TASK TO CARRY OUT:
From the entries below, transcribe exactly the lines between the line holding "[355,250,418,259] Buffer::Data ->" and the line holding "[544,250,575,259] value. ->", inclusive; skip all other lines.

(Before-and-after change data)
══════════

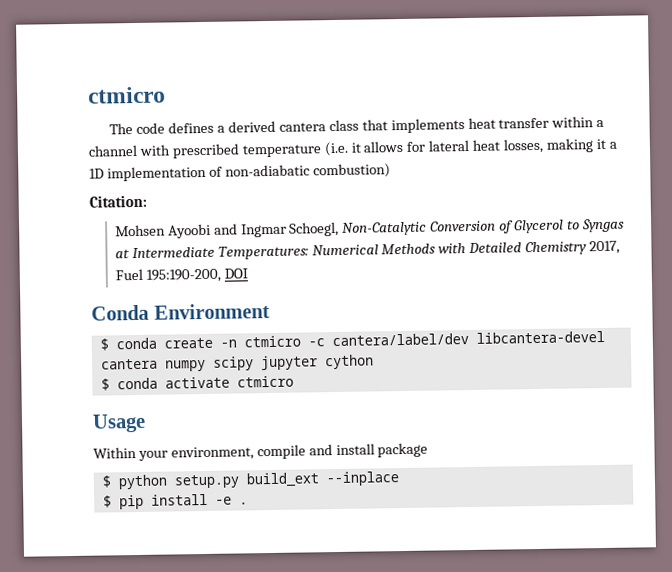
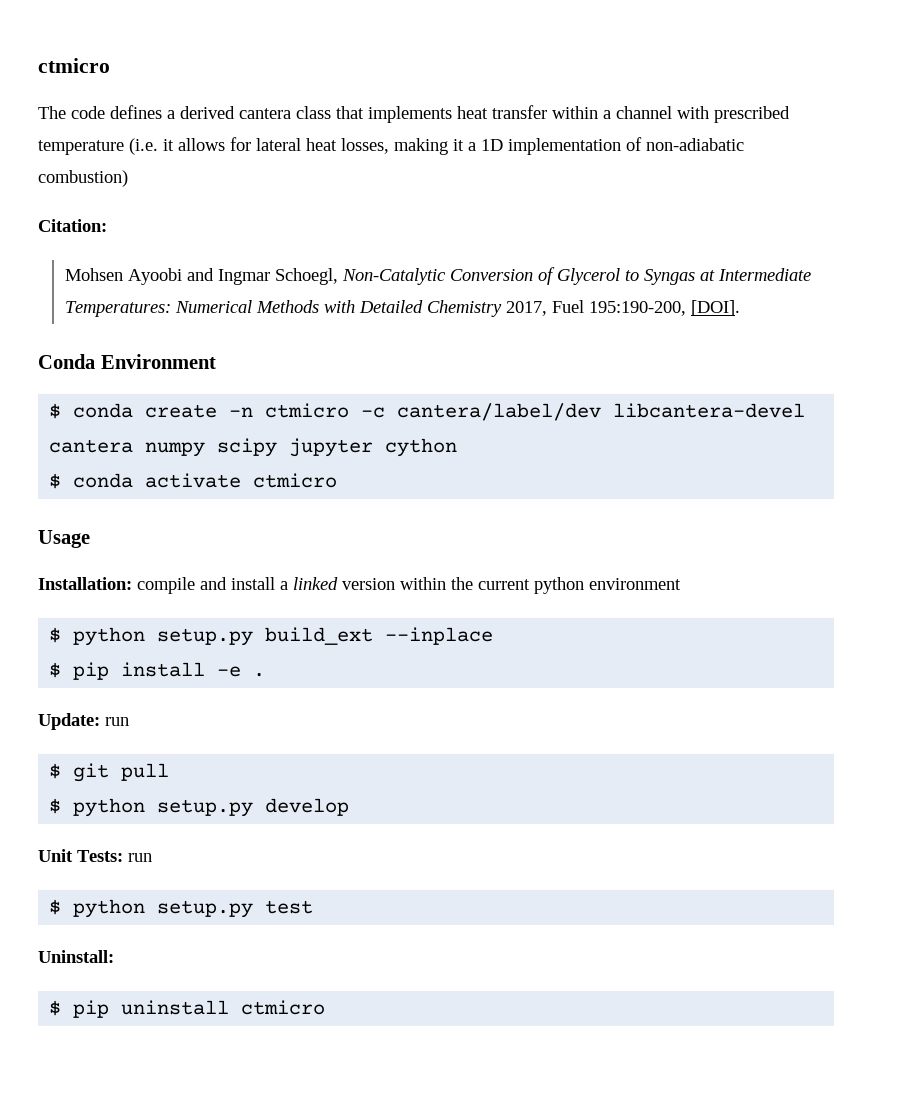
[223,268,248,279] DOI -> [690,300,740,316] [DOI].
[93,442,429,461] Within your environment, compile and install package -> [38,577,681,594] Installation: compile and install a linked version within the current python environment
(248, 503) none -> [38,713,129,730] [49,763,170,782] [49,798,350,817] [38,849,152,862] [49,899,314,918] [38,950,114,963] [49,1000,326,1018] // Update: run // $ git pull // $ python setup.py develop // Unit Tests: run // $ python setup.py test // Uninstall: // $ pip uninstall ctmicro

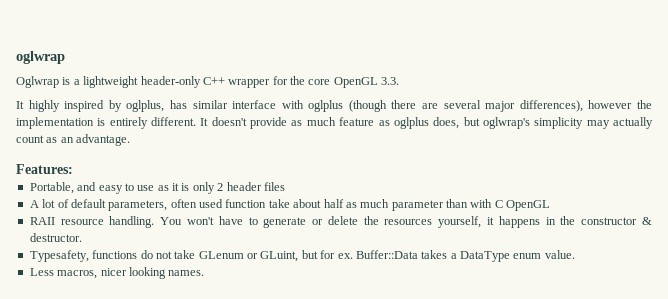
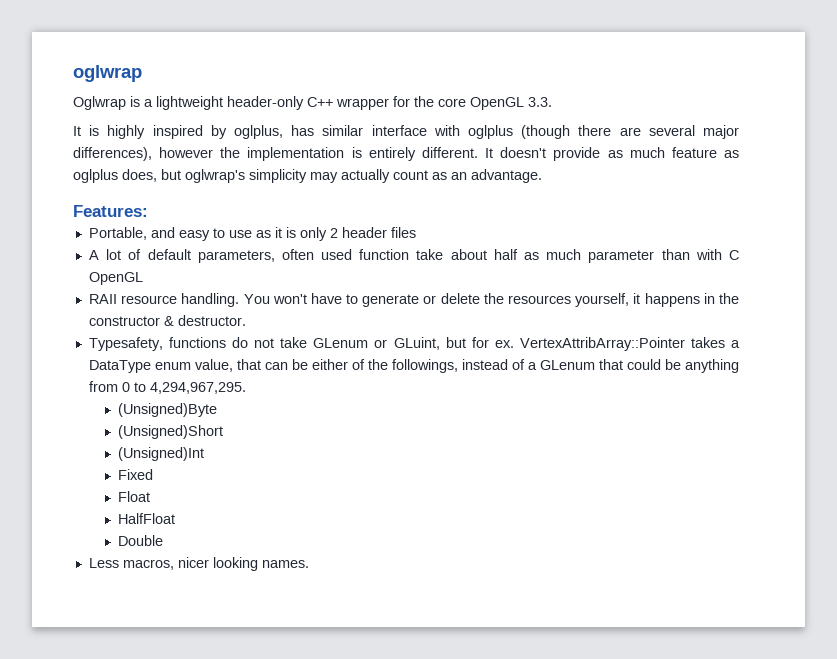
(24, 105) none -> [89,125,100,136] is
[355,250,418,259] Buffer::Data -> [519,337,685,351] VertexAttribArray::Pointer
[544,250,575,259] value. -> [194,359,739,373] [88,381,246,394] [117,403,217,417] [117,425,223,439] [117,447,204,461] [117,469,153,480] [117,491,150,502] [117,513,175,524] [117,535,163,546] value, that can be either of the followings, instead of a GLenum that could be anything from 0 to 4,294,967,295. // (Unsigned)Byte // (Unsigned)Short // (Unsigned)Int // Fixed // Float // HalfFloat // Double

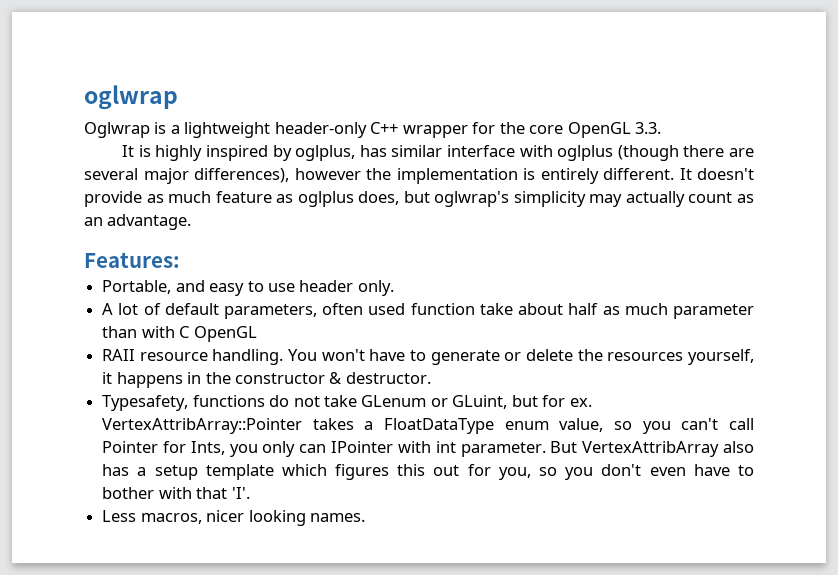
[255,227,416,241] as it is only 2 header files -> [299,280,394,296] header only.
[88,360,151,373] DataType -> [384,418,495,434] FloatDataType
[236,359,739,373] [88,381,246,394] [117,403,217,417] [117,425,223,439] [117,447,204,461] [117,469,153,480] [117,491,150,502] [117,513,175,524] [117,535,163,546] that can be either of the followings, instead of a GLenum that could be anything from 0 to 4,294,967,295. // (Unsigned)Byte // (Unsigned)Short // (Unsigned)Int // Fixed // Float // HalfFloat // Double -> [614,418,754,434] [102,441,754,457] [102,464,755,480] [102,487,250,499] so you can't call Pointer for Ints, you only can IPointer with int parameter. But VertexAttribArray also has a setup template which figures this out for you, so you don't even have to bother with that 'I'.

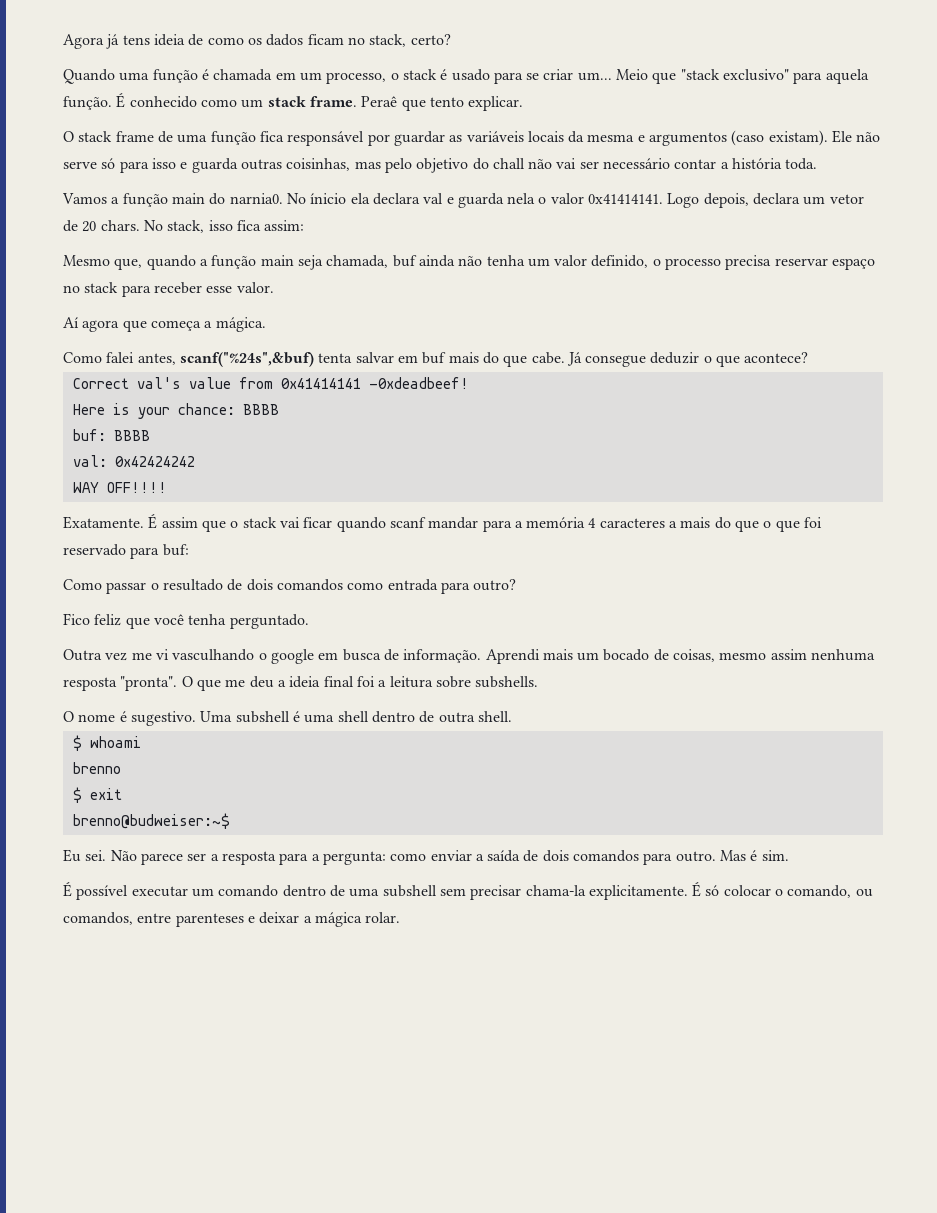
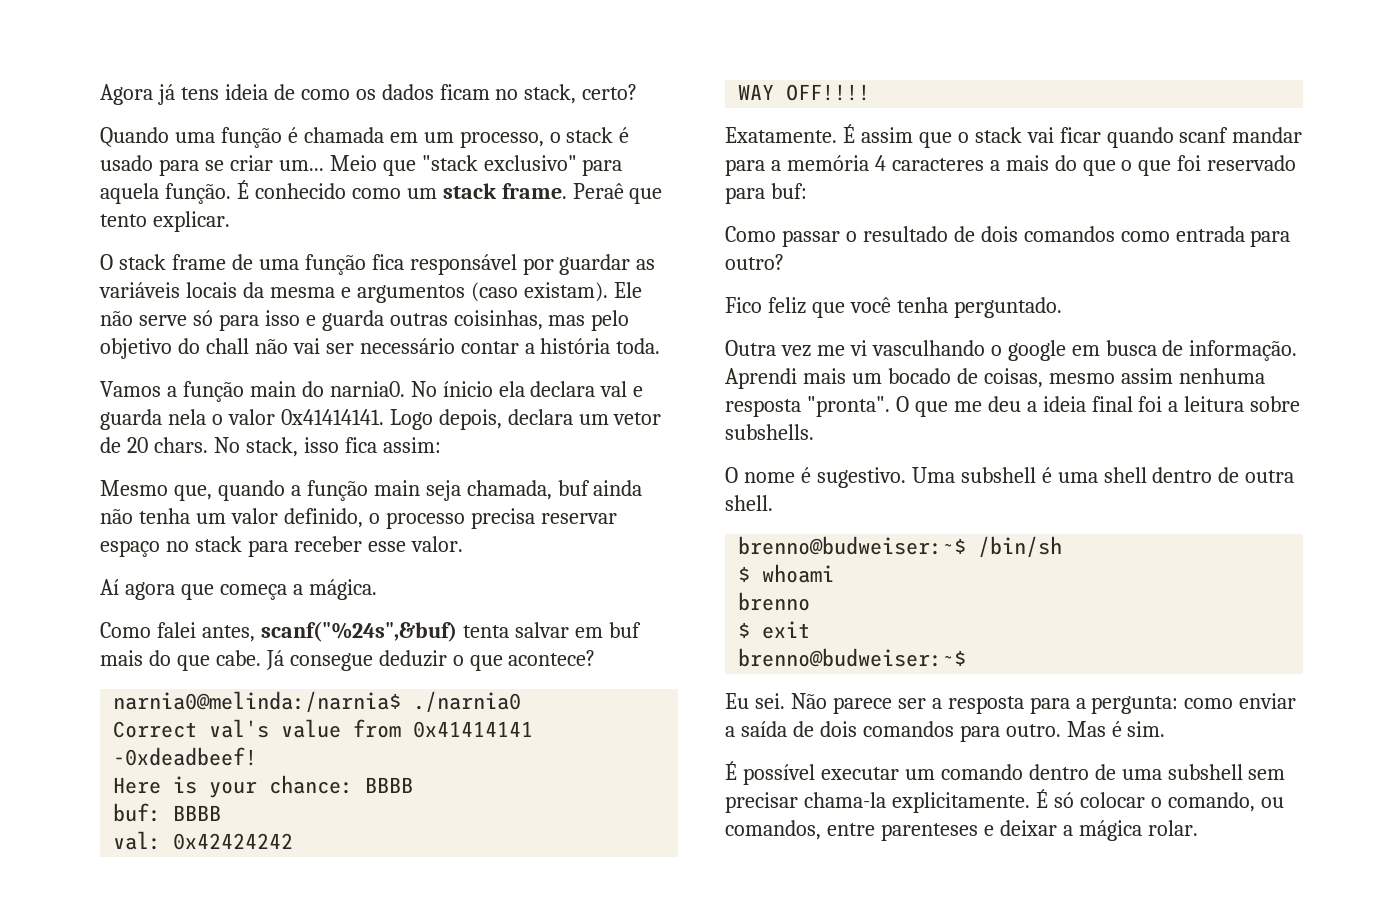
(809, 357) none -> [113,691,522,713] // narnia0@melinda:/narnia$ ./narnia0
(512, 716) none -> [738,536,1063,558] // brenno@budweiser:~$ /bin/sh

══════════

ANSWER FOR THE TASK:
[355,250,418,259] Buffer::Data -> [519,337,685,351] VertexAttribArray::Pointer
[544,250,575,259] value. -> [194,359,739,373] [88,381,246,394] [117,403,217,417] [117,425,223,439] [117,447,204,461] [117,469,153,480] [117,491,150,502] [117,513,175,524] [117,535,163,546] value, that can be either of the followings, instead of a GLenum that could be anything from 0 to 4,294,967,295. // (Unsigned)Byte // (Unsigned)Short // (Unsigned)Int // Fixed // Float // HalfFloat // Double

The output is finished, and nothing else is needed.